§ EXERCISE REQUIREMENTS
If a line in the material below has the string "phpcs", copy it out.

§ SOURCE MATERIAL
####################
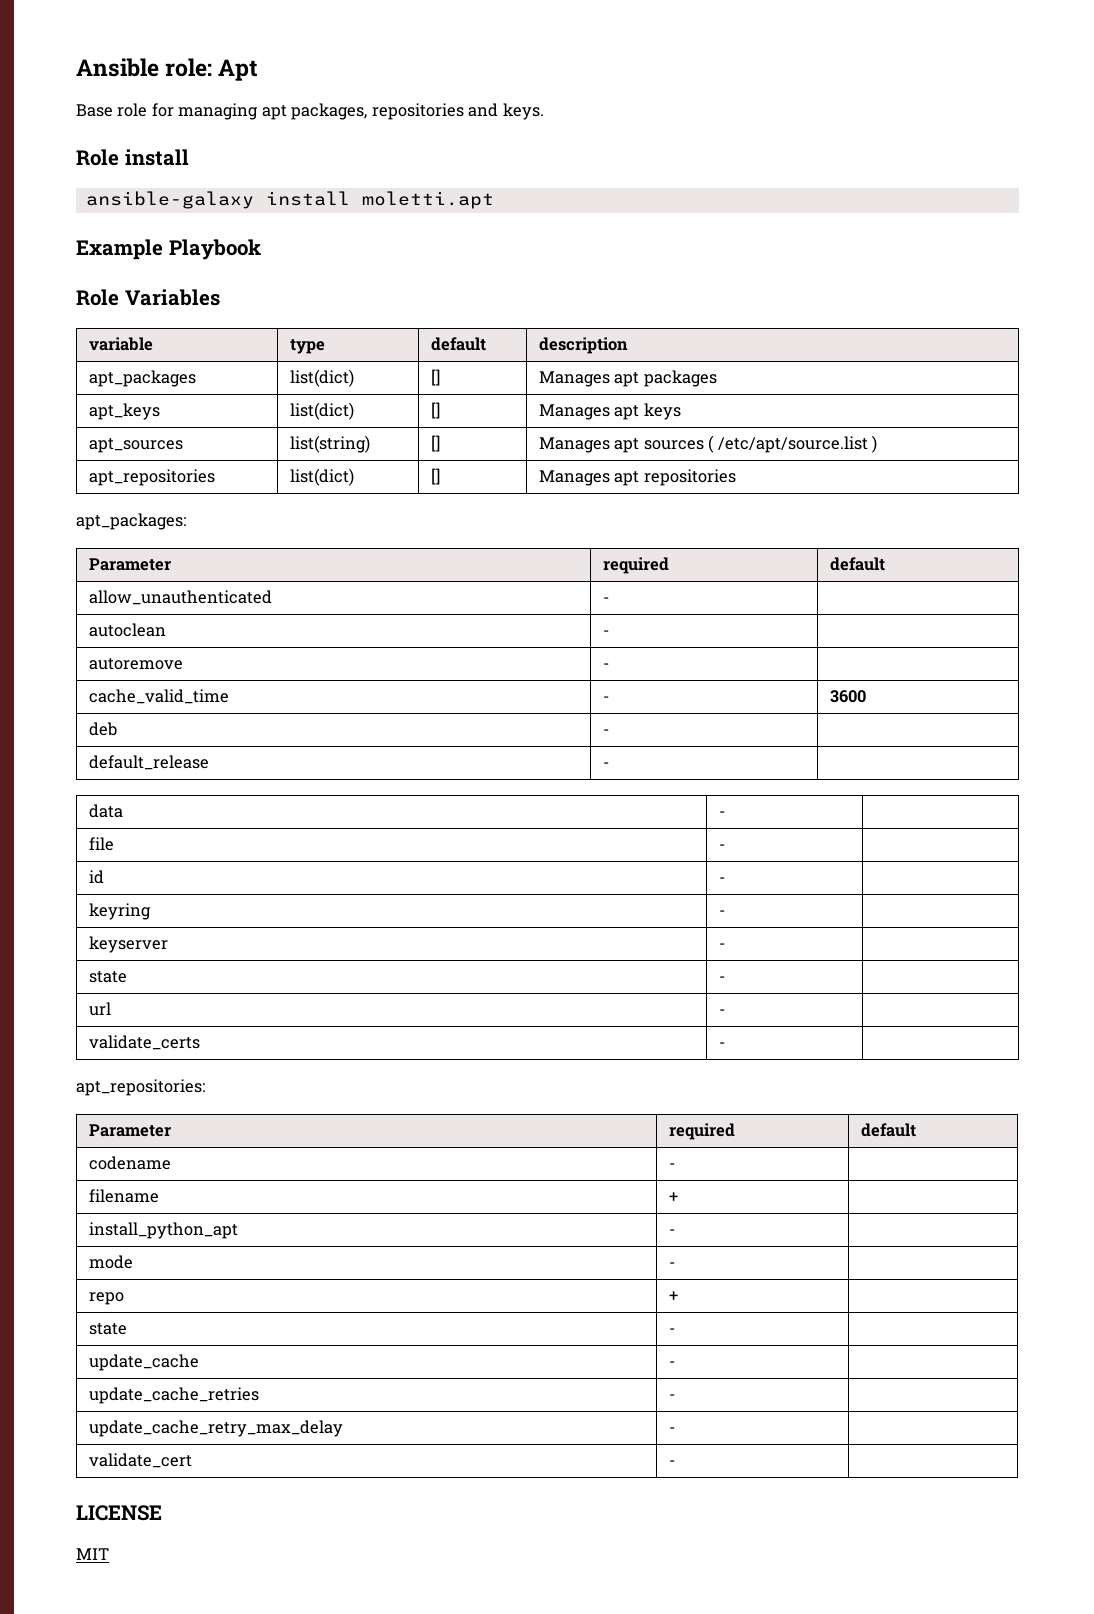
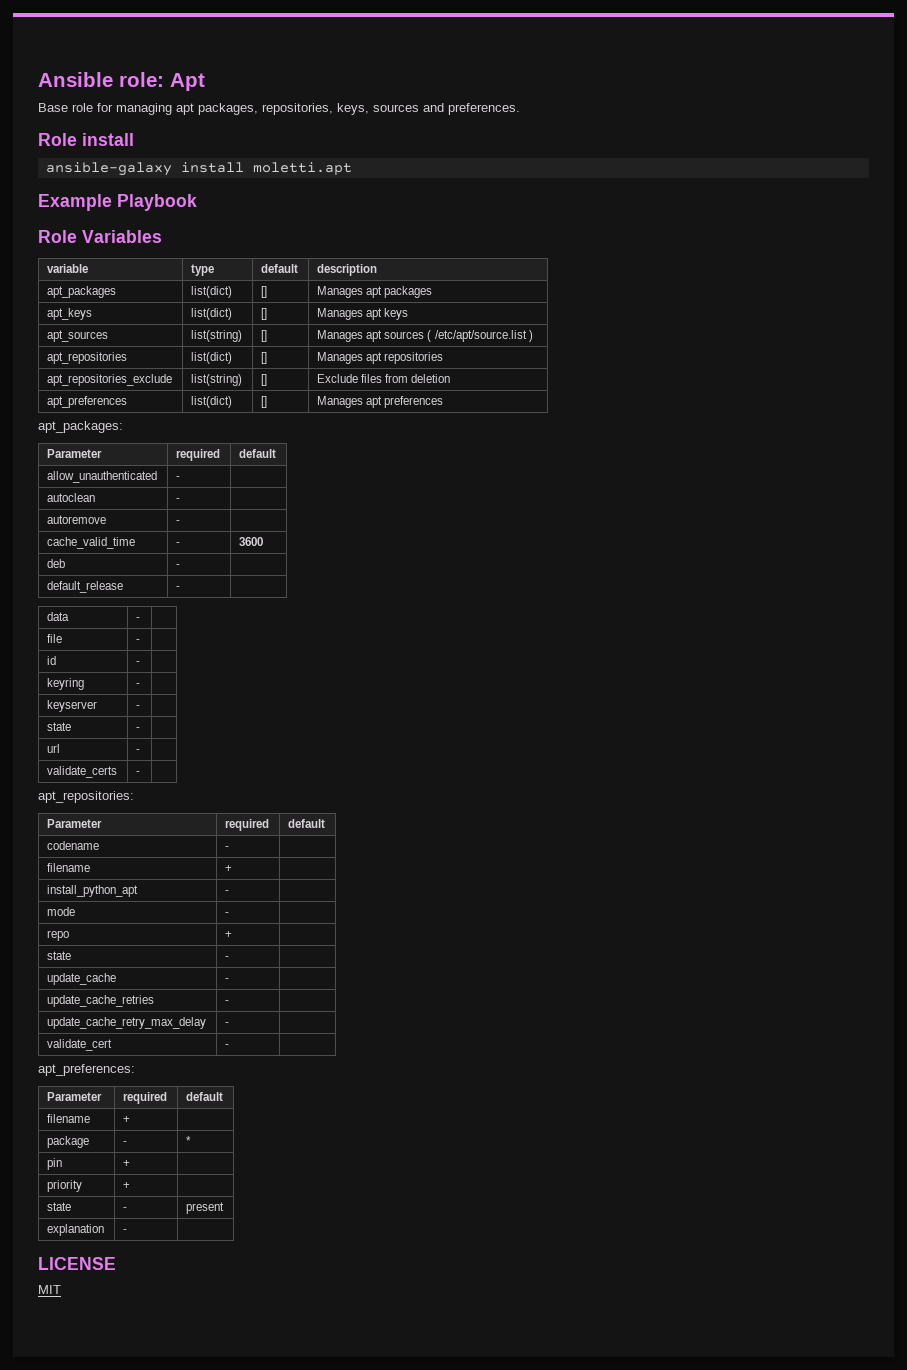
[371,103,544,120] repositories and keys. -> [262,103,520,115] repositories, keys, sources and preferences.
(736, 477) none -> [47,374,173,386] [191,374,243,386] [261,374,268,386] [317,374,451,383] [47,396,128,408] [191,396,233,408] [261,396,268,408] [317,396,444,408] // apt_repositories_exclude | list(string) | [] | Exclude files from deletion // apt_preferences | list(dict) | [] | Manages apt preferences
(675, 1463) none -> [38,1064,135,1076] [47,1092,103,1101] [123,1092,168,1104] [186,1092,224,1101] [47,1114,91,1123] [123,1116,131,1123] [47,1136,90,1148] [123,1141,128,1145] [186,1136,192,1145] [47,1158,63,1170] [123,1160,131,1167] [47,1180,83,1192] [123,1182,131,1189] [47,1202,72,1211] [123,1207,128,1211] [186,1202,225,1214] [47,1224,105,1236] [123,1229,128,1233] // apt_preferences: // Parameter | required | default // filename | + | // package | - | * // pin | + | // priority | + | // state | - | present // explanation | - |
####################
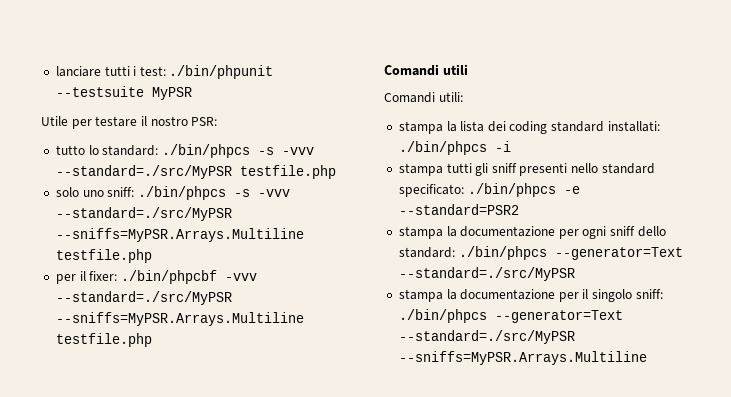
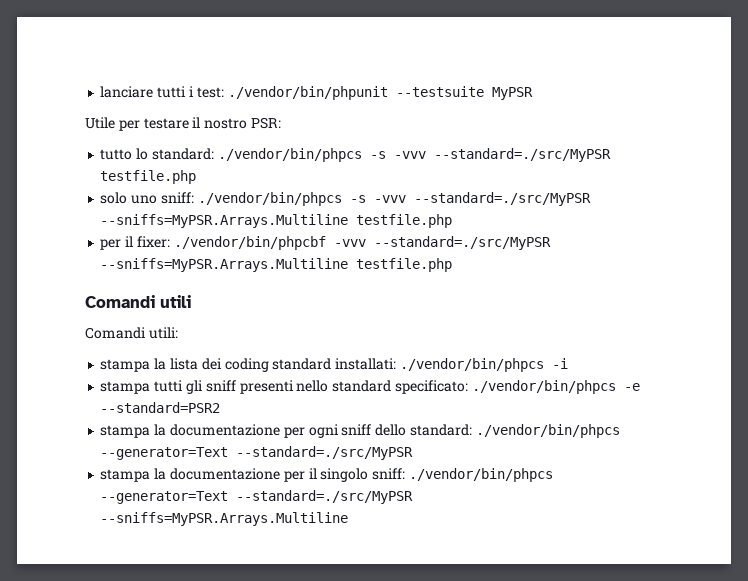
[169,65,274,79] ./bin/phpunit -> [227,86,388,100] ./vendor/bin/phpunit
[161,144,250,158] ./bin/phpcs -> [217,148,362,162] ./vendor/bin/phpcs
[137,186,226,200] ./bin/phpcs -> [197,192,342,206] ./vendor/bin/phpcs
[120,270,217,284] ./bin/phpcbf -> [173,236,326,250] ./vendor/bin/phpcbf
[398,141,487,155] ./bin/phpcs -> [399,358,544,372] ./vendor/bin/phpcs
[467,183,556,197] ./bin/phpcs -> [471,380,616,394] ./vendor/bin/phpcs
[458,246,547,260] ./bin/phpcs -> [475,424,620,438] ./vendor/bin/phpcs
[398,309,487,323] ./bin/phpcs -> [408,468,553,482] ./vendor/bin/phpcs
####################
§ TASK ANSWER
[161,144,250,158] ./bin/phpcs -> [217,148,362,162] ./vendor/bin/phpcs
[137,186,226,200] ./bin/phpcs -> [197,192,342,206] ./vendor/bin/phpcs
[398,141,487,155] ./bin/phpcs -> [399,358,544,372] ./vendor/bin/phpcs
[467,183,556,197] ./bin/phpcs -> [471,380,616,394] ./vendor/bin/phpcs
[458,246,547,260] ./bin/phpcs -> [475,424,620,438] ./vendor/bin/phpcs
[398,309,487,323] ./bin/phpcs -> [408,468,553,482] ./vendor/bin/phpcs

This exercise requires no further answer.